The owners have probably been sold a crock if the “consultation” process used for the NTER is any indication. These consultations consist of a whitefella talking in a foreign language and making lots of promises. Few of these eventuate, and the price is horrendous – poison country for thousands of years. How is this a good outcome?? Roads are few and far between in the region – so hazardous waste will have to be transported thousands of kilometres right through remote urban centres to get to the dump. Siting decisions for the dump should be made on the basis of the science, not the shabbiest of politics.
MeSki: out of sight / out of mind ? out of your mind if you think that’s a responsible approach to this important responsibility.
as for land owner approval, this nomination by the NLC is fiercly contested : by Ngapa Traditional Owners, neighbouring Traditional Owners on the haulage road, and other local people. The Minister, and other members of Federal Government, for their part have ignored repeated correspondence from locals opposed to the dump, including a letter tabled in the Senate last year, signed by 57 Aboriginal Traditional Owners of the Muckaty Land Trust area, imploring Minister Ferguson to meet with them.
@Jenny McFarland, could you be any more patronising of the Ngapa?
FWIW, if you read between the lines above, the science is saying it doesn’t matter all that much where you site the facility, at least in terms of natural risk (i.e. extremely low).

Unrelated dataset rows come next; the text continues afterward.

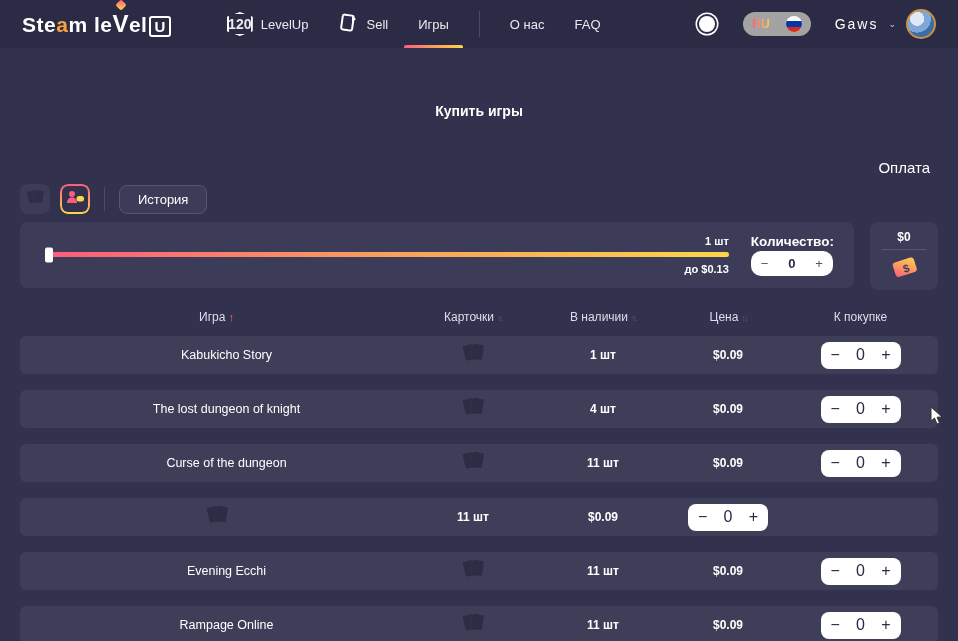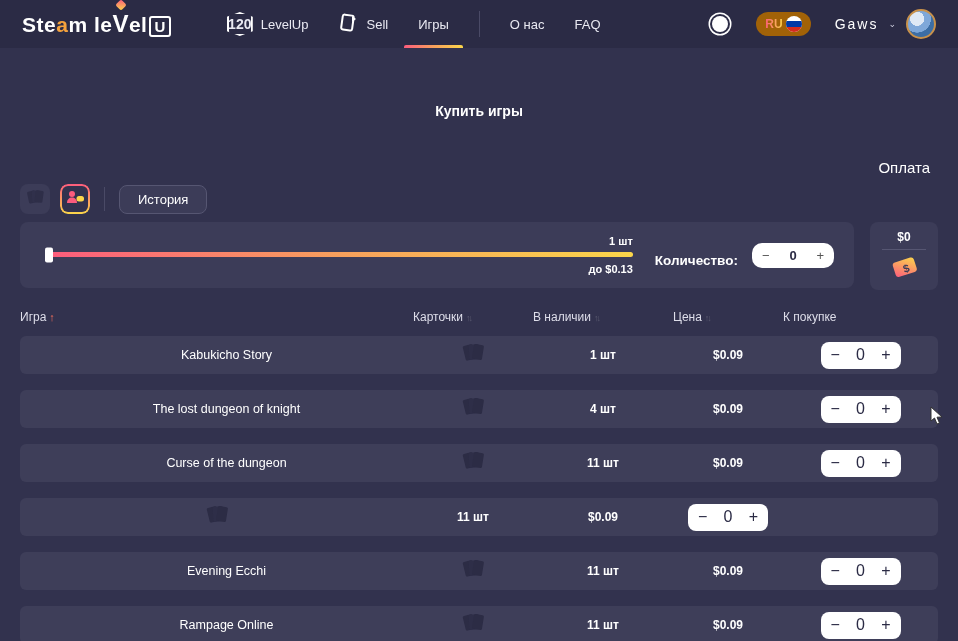--- a/index.html
+++ b/index.html
@@ -49,7 +49,7 @@
     box-shadow:0 0 0 2px #2b2b45, 0 0 0 3.5px #fff; cursor:pointer; margin-right:4px;
   }
   .lang-pill {
-    display:flex; align-items:center; gap:3px; background:#a16207;
+    display:flex; align-items:center; gap:16px; background:#a3a3a3;
     border-radius:14px; padding:4px 9px; cursor:pointer;
   }
   .lang-code {

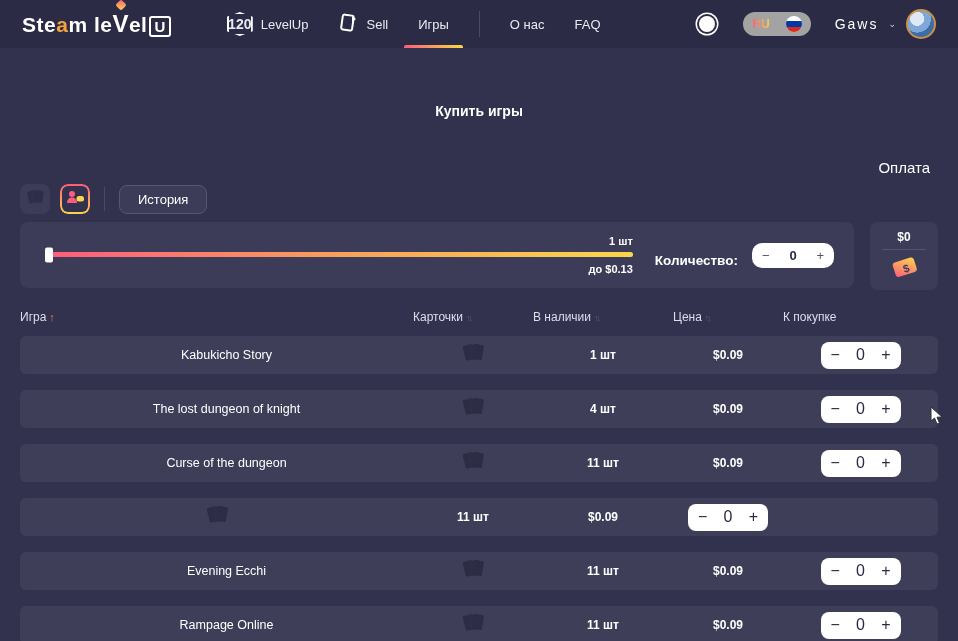--- a/index.html
+++ b/index.html
@@ -116,7 +116,7 @@
     position:absolute; left:-1px; top:50%; transform:translateY(-50%);
     width:8px; height:15px; background:#fff; border-radius:2px; cursor:grab;
   }
-  .qty-controls { display:flex; align-items:flex-end; gap:14px; }
+  .qty-controls { display:flex; align-items:flex-start; gap:2px;flex-direction:column; }
   .qty-label { font-size:13.5px; font-weight:bold; }
   .stepper {
     background:#fff; border-radius:10px; width:82px; height:25px;

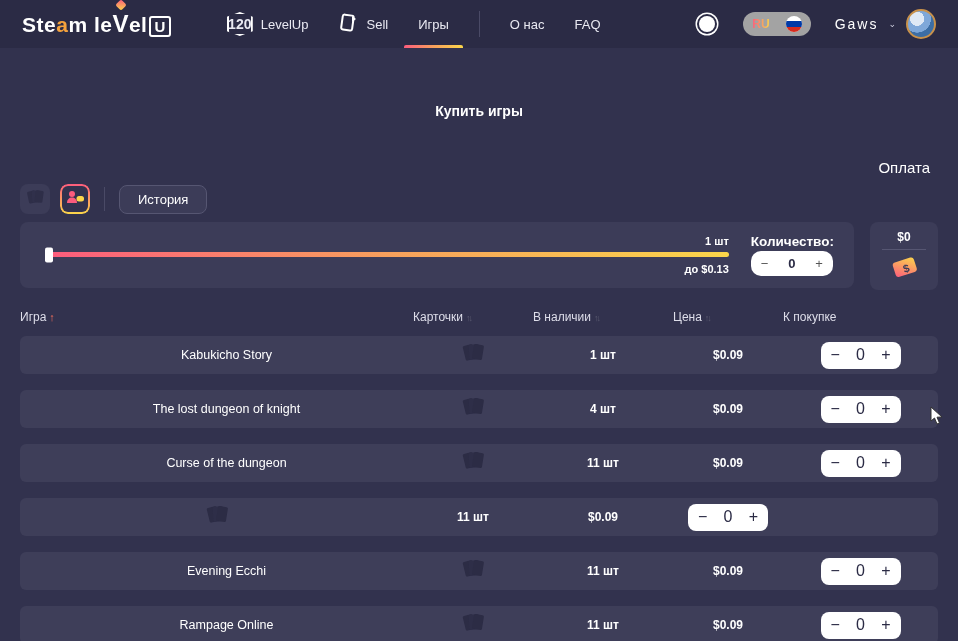--- a/index.html
+++ b/index.html
@@ -136,7 +136,7 @@
     display:grid; grid-template-columns:1fr 120px 140px 110px 155px;
     align-items:center; margin-top:14px; padding:6px 0; font-size:12px; color:#dedeea;
   }
-  .th { cursor:pointer; }
+  .th { text-align:center; cursor:pointer; }
   .sort-up-active { color:#f7705c; font-size:11px; margin-left:3px; }
   .sort-faint { color:rgba(255,255,255,0.18); font-size:9px; margin-left:3px; letter-spacing:-2px; }
   .rows { margin-top:6px; }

And while it might be strictly the case that the Federal facility is planned only for mine waste and Lucas Heights material, I’d be very surprised if the States didn’t take the opportunity to try to deposit the waste for which they are responsible (medical isotopes and suchlike, currently in hospitals all over the place) as well. This disposal stream would be ongoing. So a Lucas Heights disposal site isn’t likely to eliminate any transport risks, such as they may be.

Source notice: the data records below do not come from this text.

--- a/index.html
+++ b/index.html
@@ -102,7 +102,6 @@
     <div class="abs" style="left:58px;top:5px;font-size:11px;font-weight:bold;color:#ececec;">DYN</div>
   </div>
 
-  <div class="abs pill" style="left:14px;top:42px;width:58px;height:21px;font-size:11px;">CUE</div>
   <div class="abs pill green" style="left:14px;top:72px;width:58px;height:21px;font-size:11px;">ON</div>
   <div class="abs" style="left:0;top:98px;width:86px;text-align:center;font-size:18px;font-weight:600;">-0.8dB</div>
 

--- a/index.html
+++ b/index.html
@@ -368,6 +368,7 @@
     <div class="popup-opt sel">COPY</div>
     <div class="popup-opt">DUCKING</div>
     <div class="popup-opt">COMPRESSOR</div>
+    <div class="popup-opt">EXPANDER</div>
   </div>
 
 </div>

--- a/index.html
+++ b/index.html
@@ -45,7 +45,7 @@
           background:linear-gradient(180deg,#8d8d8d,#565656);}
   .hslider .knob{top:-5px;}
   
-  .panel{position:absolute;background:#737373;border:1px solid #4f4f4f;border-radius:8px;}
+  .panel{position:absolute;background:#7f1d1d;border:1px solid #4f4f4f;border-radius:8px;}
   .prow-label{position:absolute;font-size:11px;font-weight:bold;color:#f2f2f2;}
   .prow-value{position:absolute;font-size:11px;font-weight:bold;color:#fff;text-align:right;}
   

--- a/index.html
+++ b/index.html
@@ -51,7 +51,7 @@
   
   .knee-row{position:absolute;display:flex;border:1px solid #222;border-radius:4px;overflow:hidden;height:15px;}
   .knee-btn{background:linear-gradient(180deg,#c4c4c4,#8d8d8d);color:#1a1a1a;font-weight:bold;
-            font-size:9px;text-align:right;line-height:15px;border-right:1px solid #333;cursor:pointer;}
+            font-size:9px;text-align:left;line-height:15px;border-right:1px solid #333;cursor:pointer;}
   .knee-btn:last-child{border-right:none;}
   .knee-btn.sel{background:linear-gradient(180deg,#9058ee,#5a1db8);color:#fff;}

My family might not live in Alice Springs any more, but you can rest assured this issue wasn’t the reason we moved.
Those who suggest closing Lucas Heights first have to face each person who’s medical treatment would have used isotopes generated there (practically every cancer patient and any number of different scans/tests).
They should just build a dump somewhere and not tell anyone. Waste dumps are actually quite safe if they are built properly.
As ANSTO say they could just store waste at Lucas Heights. Actually at the moment that is what they are still doing since there is no waste facility. Its just siting in Barrels in the basement (or somewhere else on site).
However it being “Nucular” everyone turns NIMBY and every voter within 100km gets up in arms. Therefore you pick a location without many voters within 100km, basically that means one of those empty dry spots in the middle of WA/NT/SA/West Qld.